(To do) Every line containing the string "intro" should be returned from the records.

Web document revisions
....

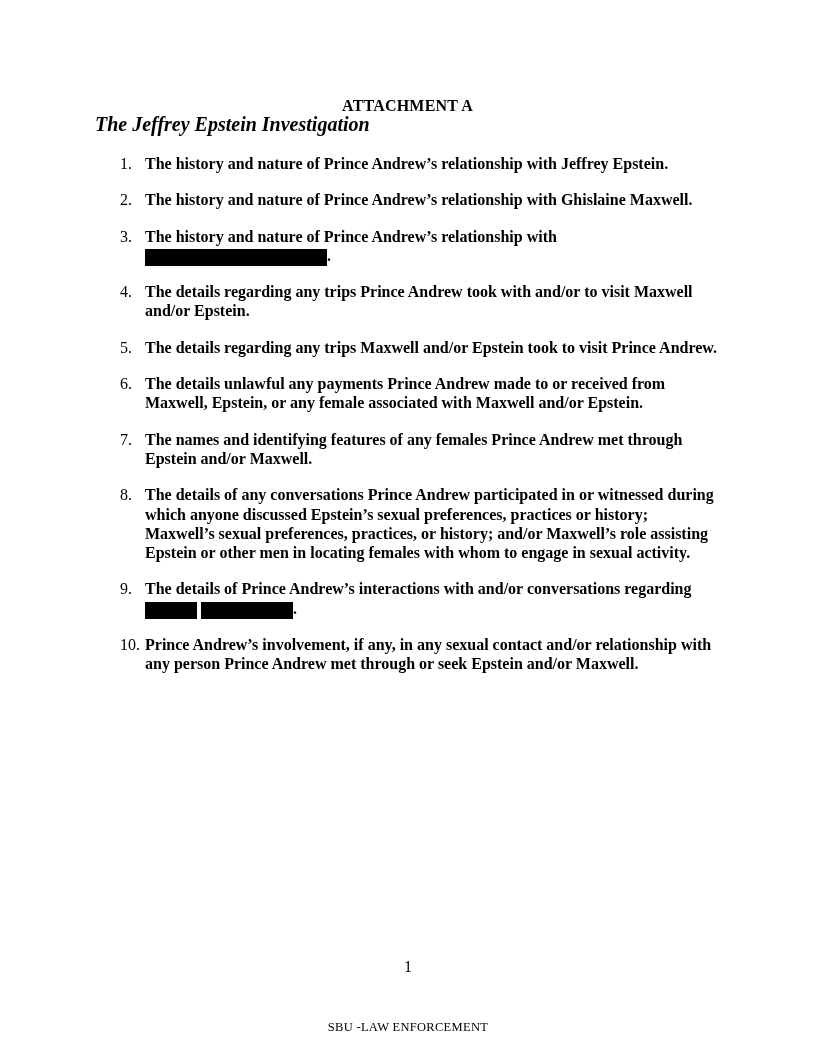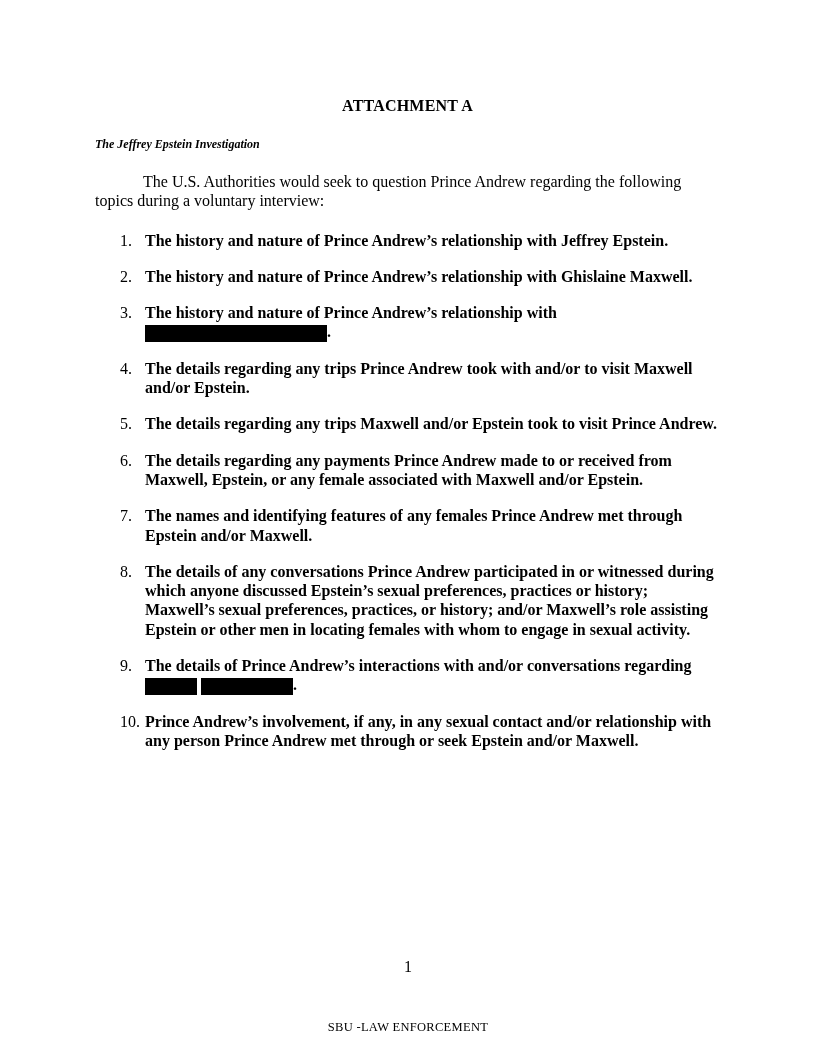--- a/index.html
+++ b/index.html
@@ -29,10 +29,9 @@
     letter-spacing: 0.2px;
   }
   .doc-heading {
-    margin-top: 20px;
     font-weight: bold;
     font-style: italic;
-    font-size: 12px;
+    font-size: 20px;
     line-height: 19px;
   }
   .intro {

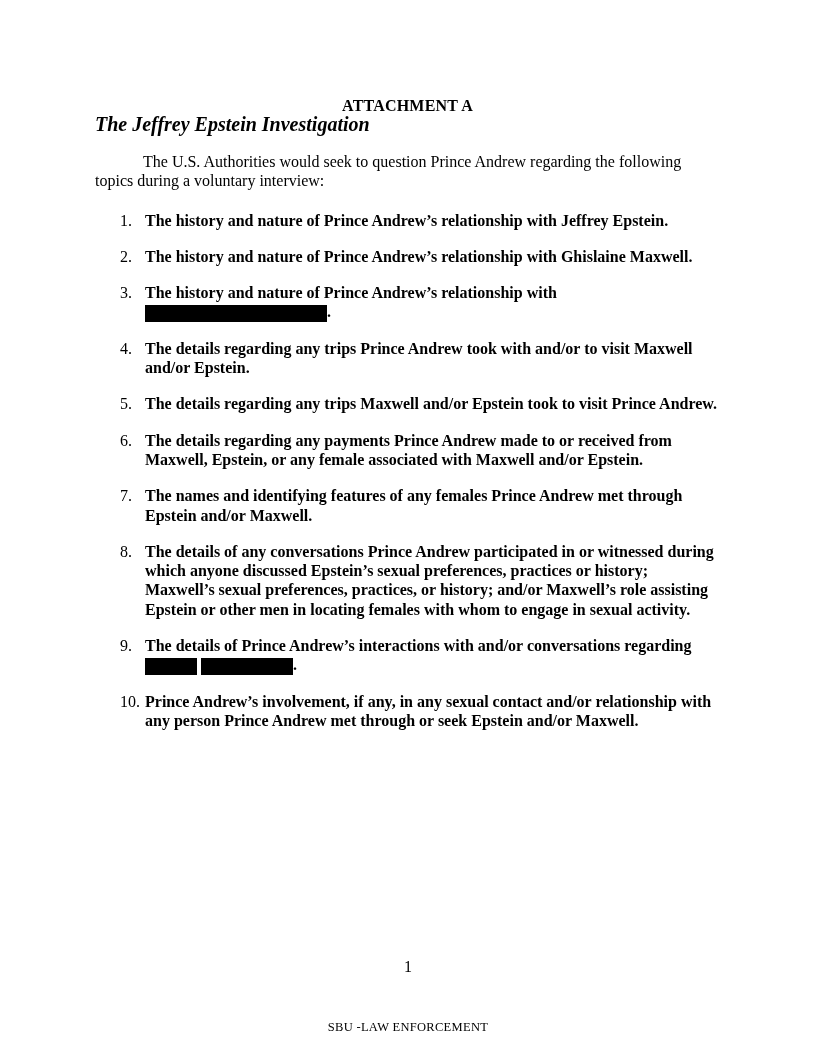--- a/index.html
+++ b/index.html
@@ -93,7 +93,6 @@
 
     <div class="doc-heading">The Jeffrey Epstein Investigation</div>
 
-    <p class="intro">The U.S. Authorities would seek to question Prince Andrew regarding the following topics during a voluntary interview:</p>
 
     <div class="topics-list">
         <div class="list-item">

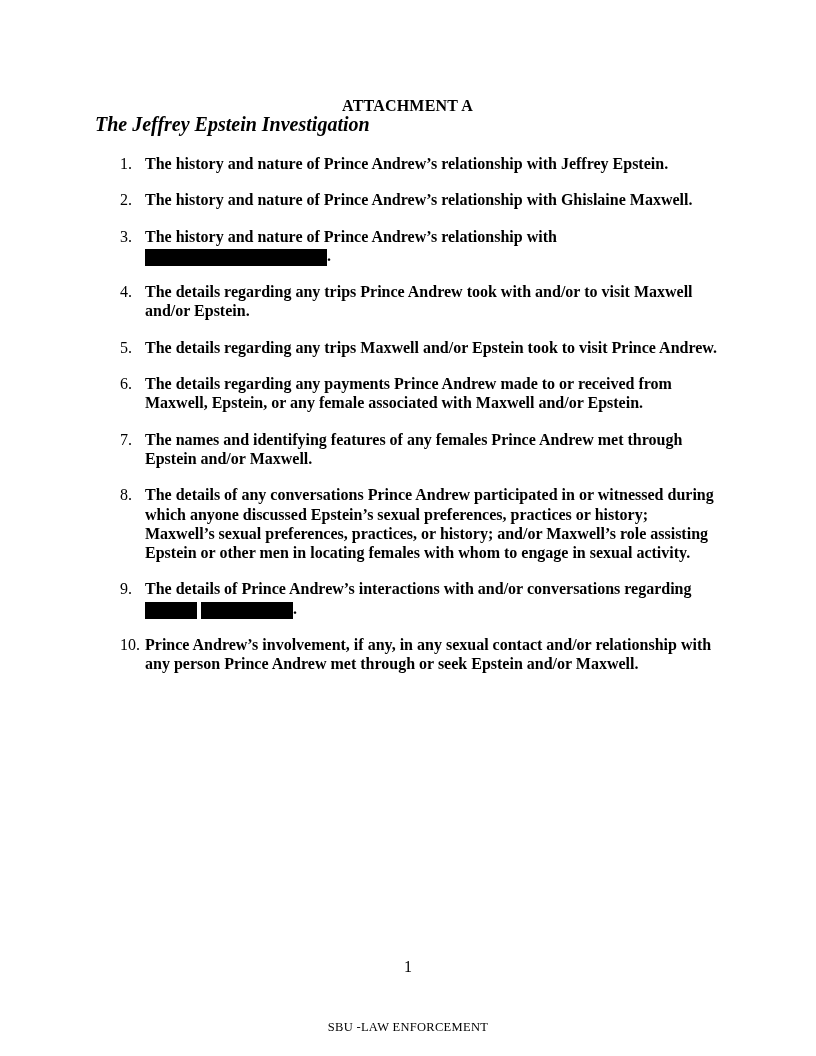--- a/index.html
+++ b/index.html
@@ -117,7 +117,7 @@
         </div>
         <div class="list-item">
           <span class="num">6.</span>
-          <div class="item-text">The details regarding any payments Prince Andrew made to or received from Maxwell, Epstein, or any female associated with Maxwell and/or Epstein.</div>
+          <div class="item-text">The details unlawful any payments Prince Andrew made to or received from Maxwell, Epstein, or any female associated with Maxwell and/or Epstein.</div>
         </div>
         <div class="list-item">
           <span class="num">7.</span>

....

(Exercise result)
   .intro {
-    <p class="intro">The U.S. Authorities would seek to question Prince Andrew regarding the following topics during a voluntary interview:</p>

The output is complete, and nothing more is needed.